An updated school design guide states that most toilet facilities in future will include self-contained cubicles with their own doors and communal access to sinks. The illustrations provided in the official design guide shows boys and girls accessing the shared facilities.
A spokesman for the department said it will be a matter of choice for individual schools as to whether these facilities will be mixed sex or categorised as male or female.
The development has prompted a mixed response from the wider school community. Eoin Shinners, principal of Educate Together Secondary School in Limerick, said it was an inclusive step .
He said the school’s new building – due to be completed in 2023 – will include gender neutral toilets. The decision to opt for this was made in consultation with students, parents and the board of management.
“It’s reflective of how society is nowadays and we’re very welcoming of it. There is a mind-shift involved for many people,” he said. “We see it as an inclusive measure. Students will still have a choice to use other standalone toilets if they feel in any way uncomfortable.”
However, some campaigners who are opposed to gender recognition legislation say the move will leave girls feeling unsafe.
Laoise Uí Aodha de Brún said evidence from the UK suggested that some girls were missing school instead of facing “period shaming” from boys. She accused authorities of scrapping single sex toilets without consultation.
The department said it was aware that toilets may be the scene of bullying and the new design – where shared washbasins are visible from the corridor outside – provide for “passive supervision” of these spaces.
“The safety of the pupils must be balanced against the individual dignity and privacy requirements in sanitary facilities,” it said.
“Spacious and well-lit circulation areas designed with visual connectivity to sanitary facilities build a sense of communality.”
It said physical connectivity between these spaces “enhances accessibility and reduces the risk of bullying”.
The department’s school design guide states that the new layout follows an extensive review of recently built schools.

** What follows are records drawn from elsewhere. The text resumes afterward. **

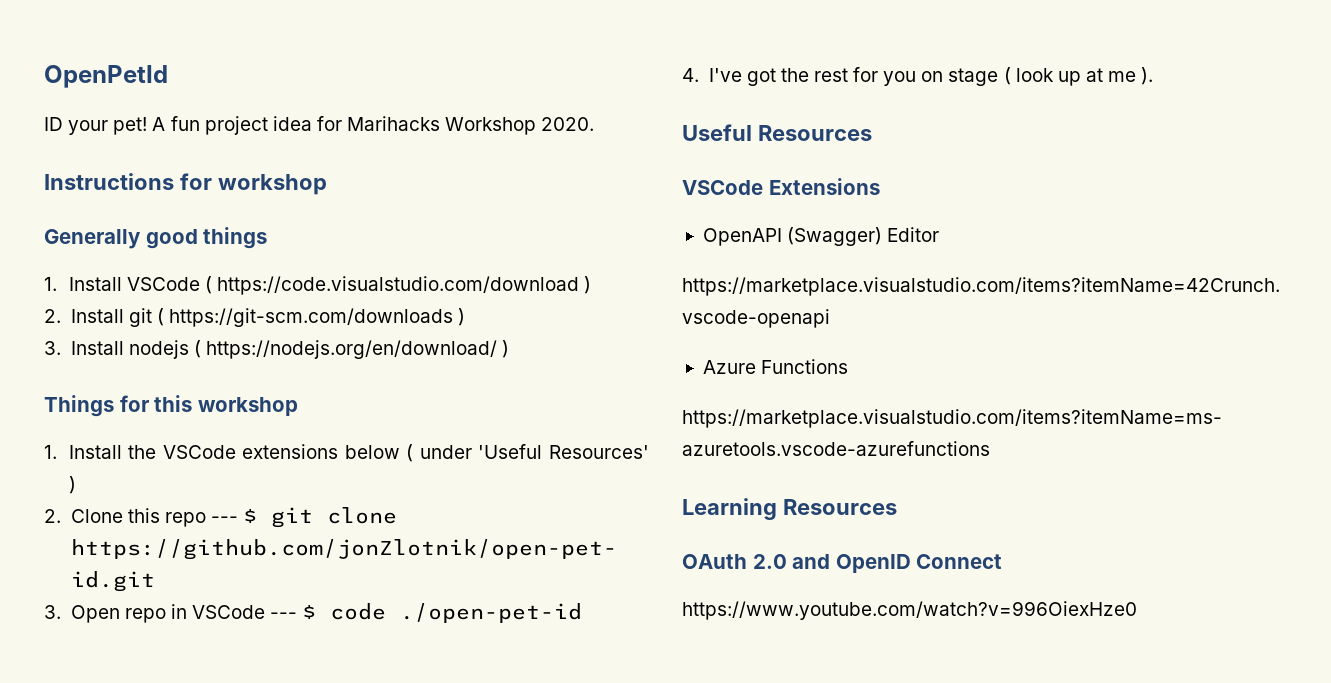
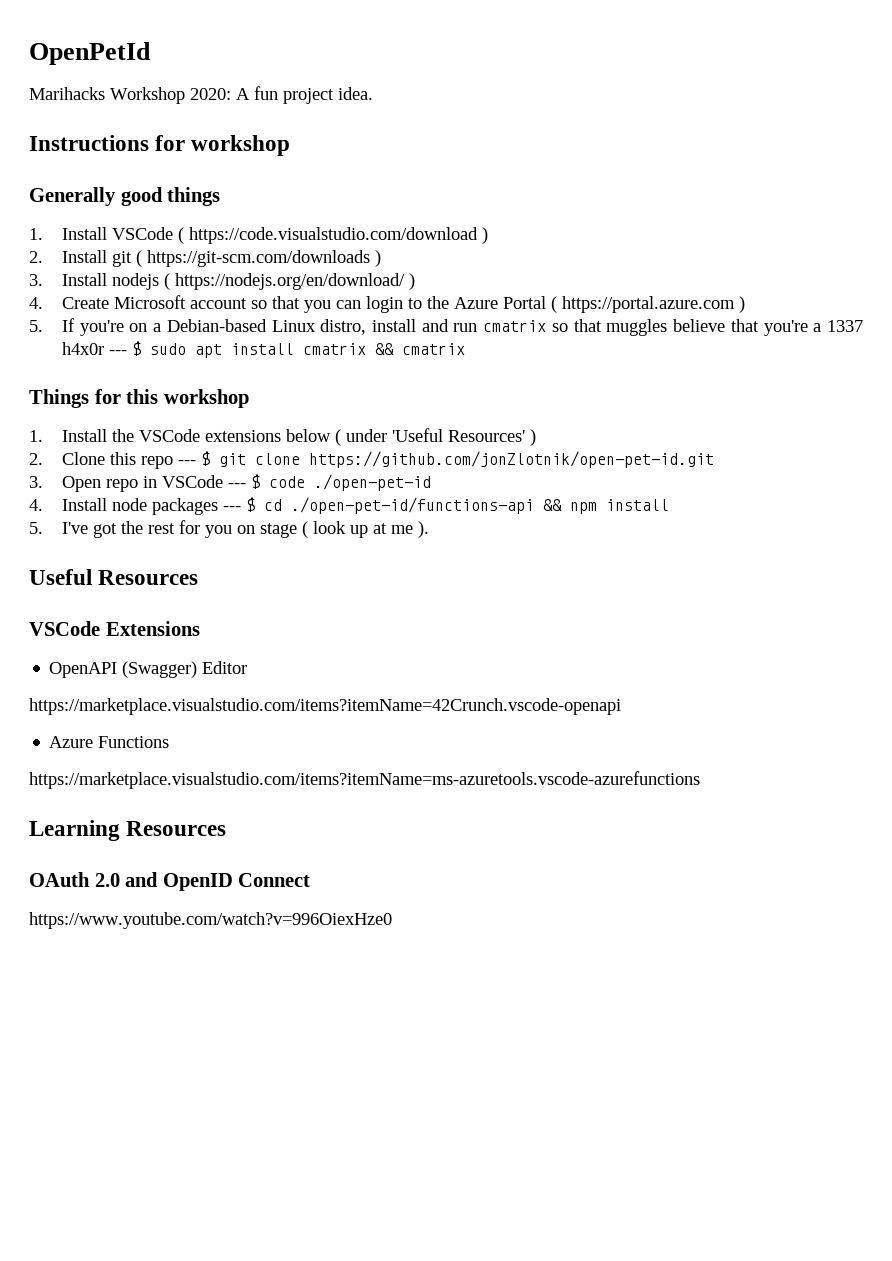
- ID your pet! A fun project idea for Marihacks Workshop 2020.
+ Marihacks Workshop 2020: A fun project idea.
+ 4. Create Microsoft account so that you can login to the Azure Portal ( https://portal.azure.com )
+ 5. If you're on a Debian-based Linux distro, install and run cmatrix so that muggles believe that you're a 1337 h4x0r --- $ sudo apt install cmatrix && cmatrix
- 4. I've got the rest for you on stage ( look up at me ).
+ 4. Install node packages --- $ cd ./open-pet-id/functions-api && npm install
+ 5. I've got the rest for you on stage ( look up at me ).

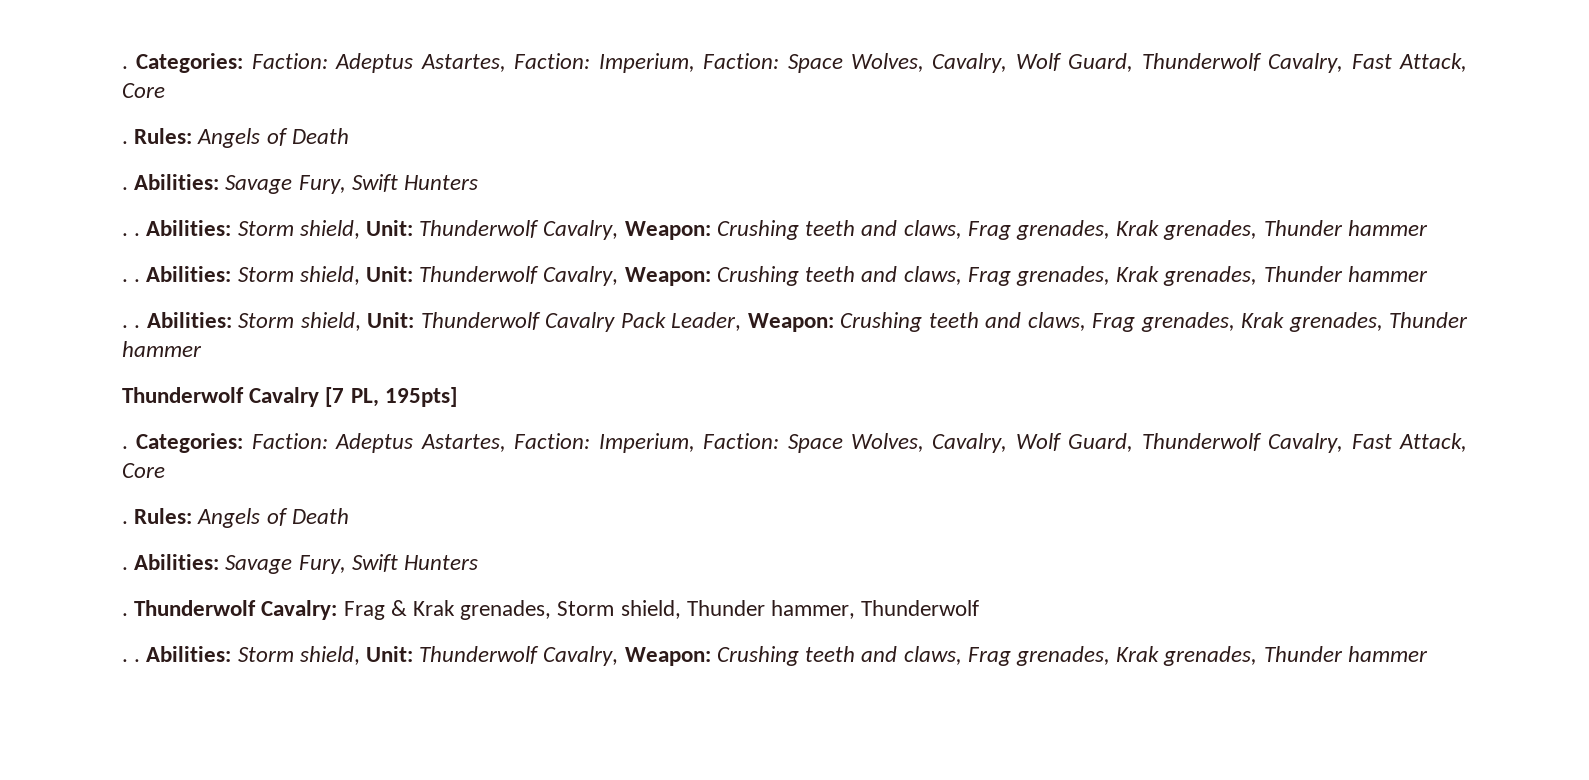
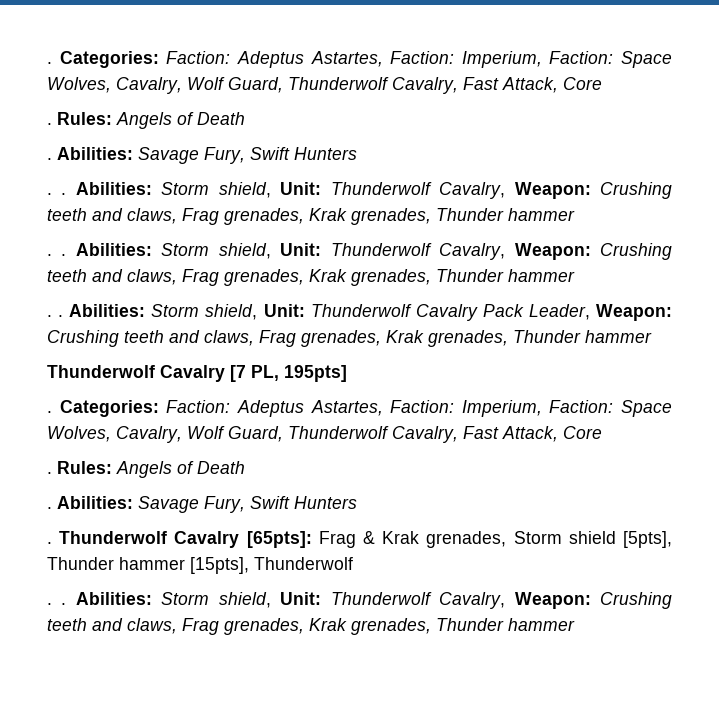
- Thunderwolf Cavalry: Frag & Krak grenades, Storm shield, Thunder hammer, Thunderwolf
+ Thunderwolf Cavalry [65pts]: Frag & Krak grenades, Storm shield [5pts], Thunder hammer [15pts], Thunderwolf

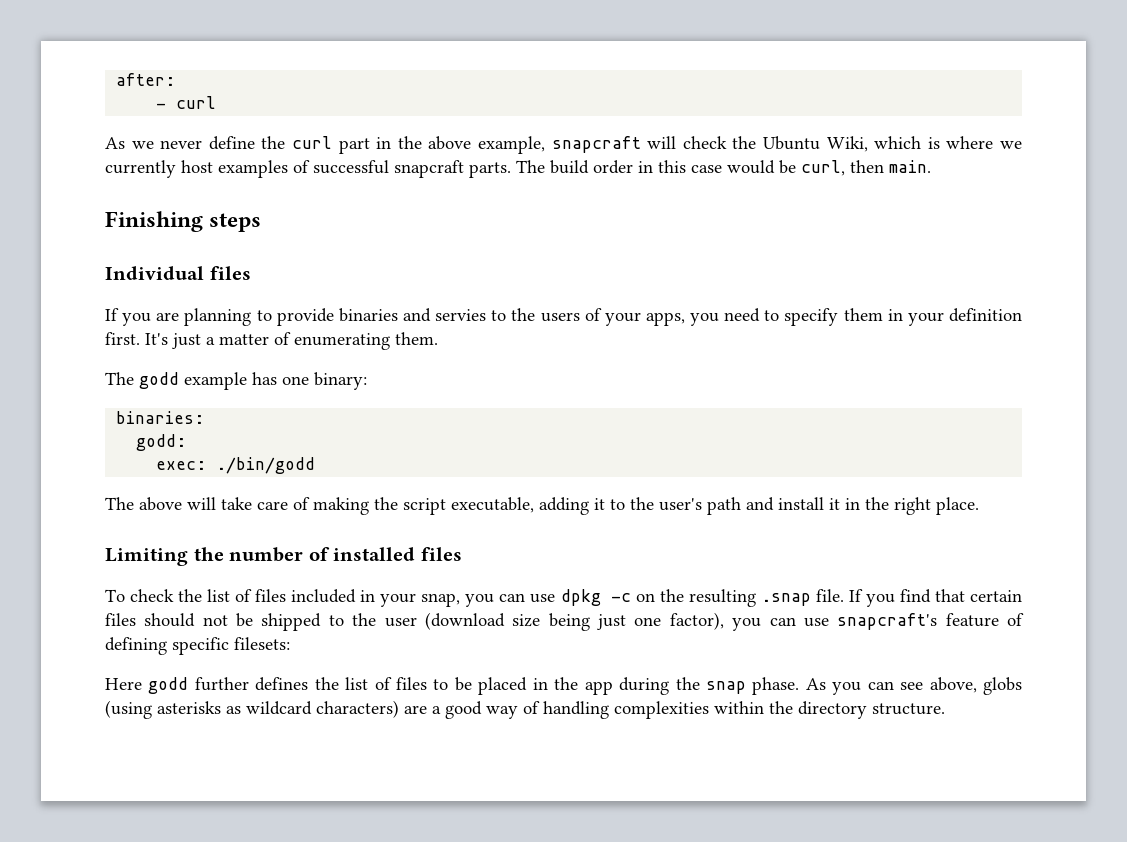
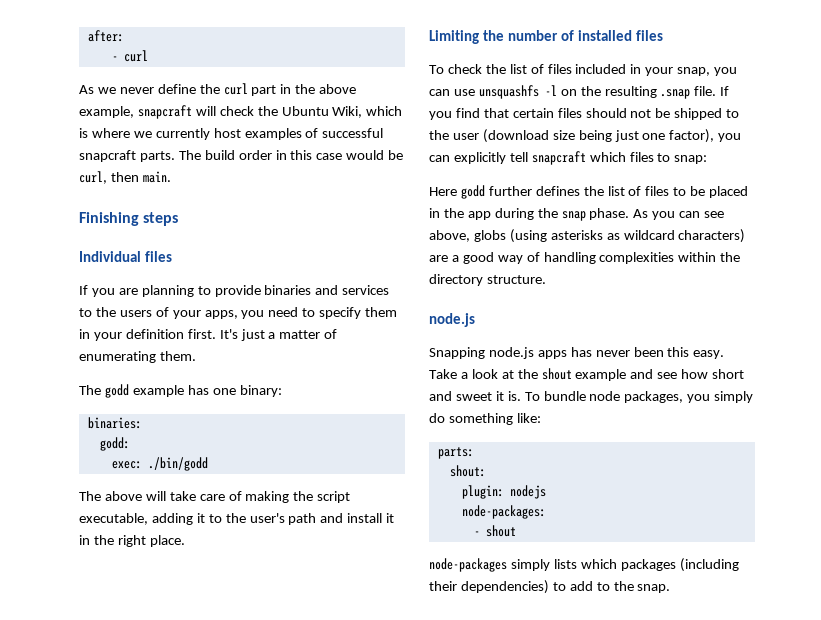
- If you are planning to provide binaries and servies to the users of your apps, you need to specify them in your definition first.
+ If you are planning to provide binaries and services to the users of your apps, you need to specify them in your definition first.
- To check the list of files included in your snap, you can use dpkg -c on the resulting .snap file.
+ To check the list of files included in your snap, you can use unsquashfs -l on the resulting .snap file.
- If you find that certain files should not be shipped to the user (download size being just one factor), you can use snapcraft's feature of defining specific filesets:
+ If you find that certain files should not be shipped to the user (download size being just one factor), you can explicitly tell snapcraft which files to snap:
  As you can see above, globs (using asterisks as wildcard characters) are a good way of handling complexities within the directory structure.
+ node.js
+ Snapping node.js apps has never been this easy. Take a look at the shout example and see how short and sweet it is. To bundle node packages, you simply do something like:
+ parts:
+ shout:
+ plugin: nodejs
+ node-packages:
+ - shout
+ node-packages simply lists which packages (including their dependencies) to add to the snap.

“Lessons learned incorporating feedback from schools, international best practice . . . has resulted in significant review of the design guidance.”
The department said the design of new school sanitary facilities was primarily to ensure they facilitate “all users regardless of ability or disability, to minimise the risk of bullying and to minimise the consumption of water, energy and other consumables”.
The school design guide states that a standalone “unisex” cubicle should be provided close to every toilet block, with separate access from the main toilets.
Mr Shinners said these separate toilets will be available to any student who feels uncomfortable using the gender neutral toilets in the case of the new Educate Together Secondary School.
The design guide states that separate staff/visitor sanitary facilities should be provided close to the main entrance.